**Directions:**
In the data below, find each line that contains the word "none" and copy it.

**Records for this exercise:**
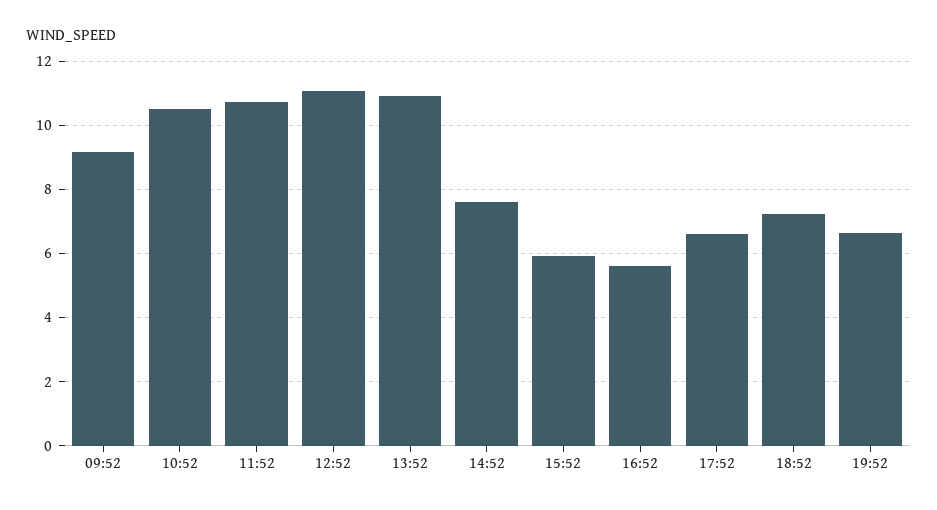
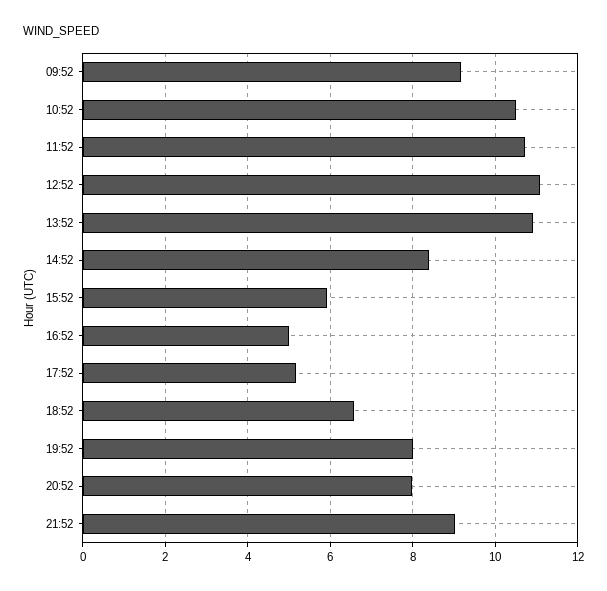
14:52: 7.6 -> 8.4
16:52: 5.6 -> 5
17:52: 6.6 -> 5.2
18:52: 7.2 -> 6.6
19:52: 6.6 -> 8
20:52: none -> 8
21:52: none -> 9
---
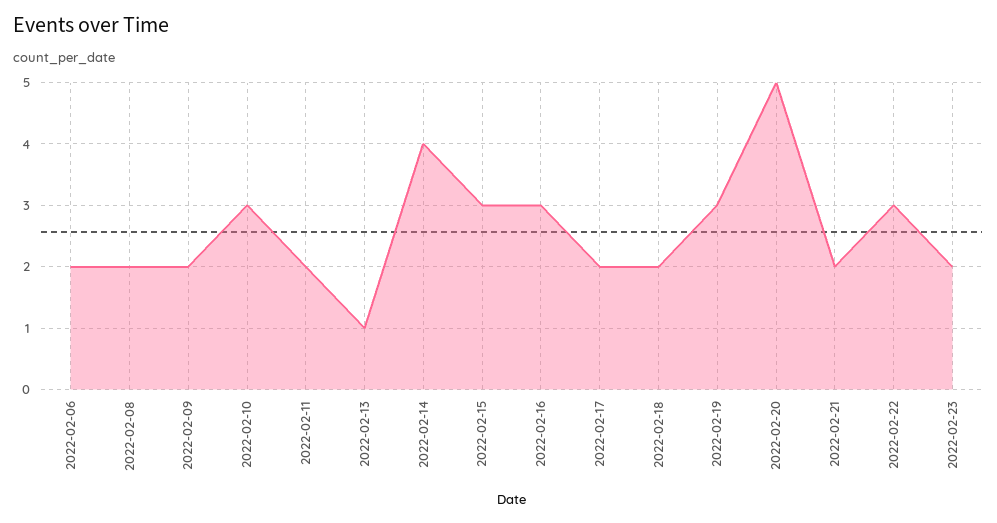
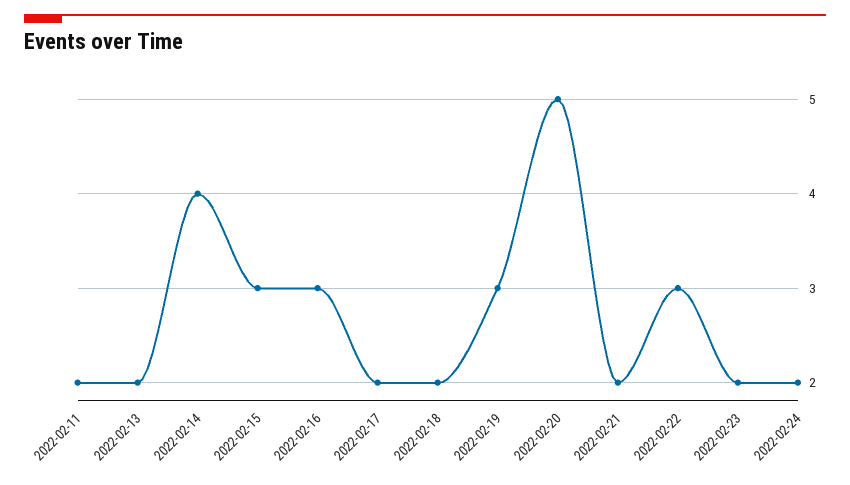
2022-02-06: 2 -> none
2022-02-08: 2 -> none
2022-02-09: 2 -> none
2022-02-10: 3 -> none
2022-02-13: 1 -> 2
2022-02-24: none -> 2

**Solution to this problem:**
20:52: none -> 8
21:52: none -> 9
2022-02-06: 2 -> none
2022-02-08: 2 -> none
2022-02-09: 2 -> none
2022-02-10: 3 -> none
2022-02-24: none -> 2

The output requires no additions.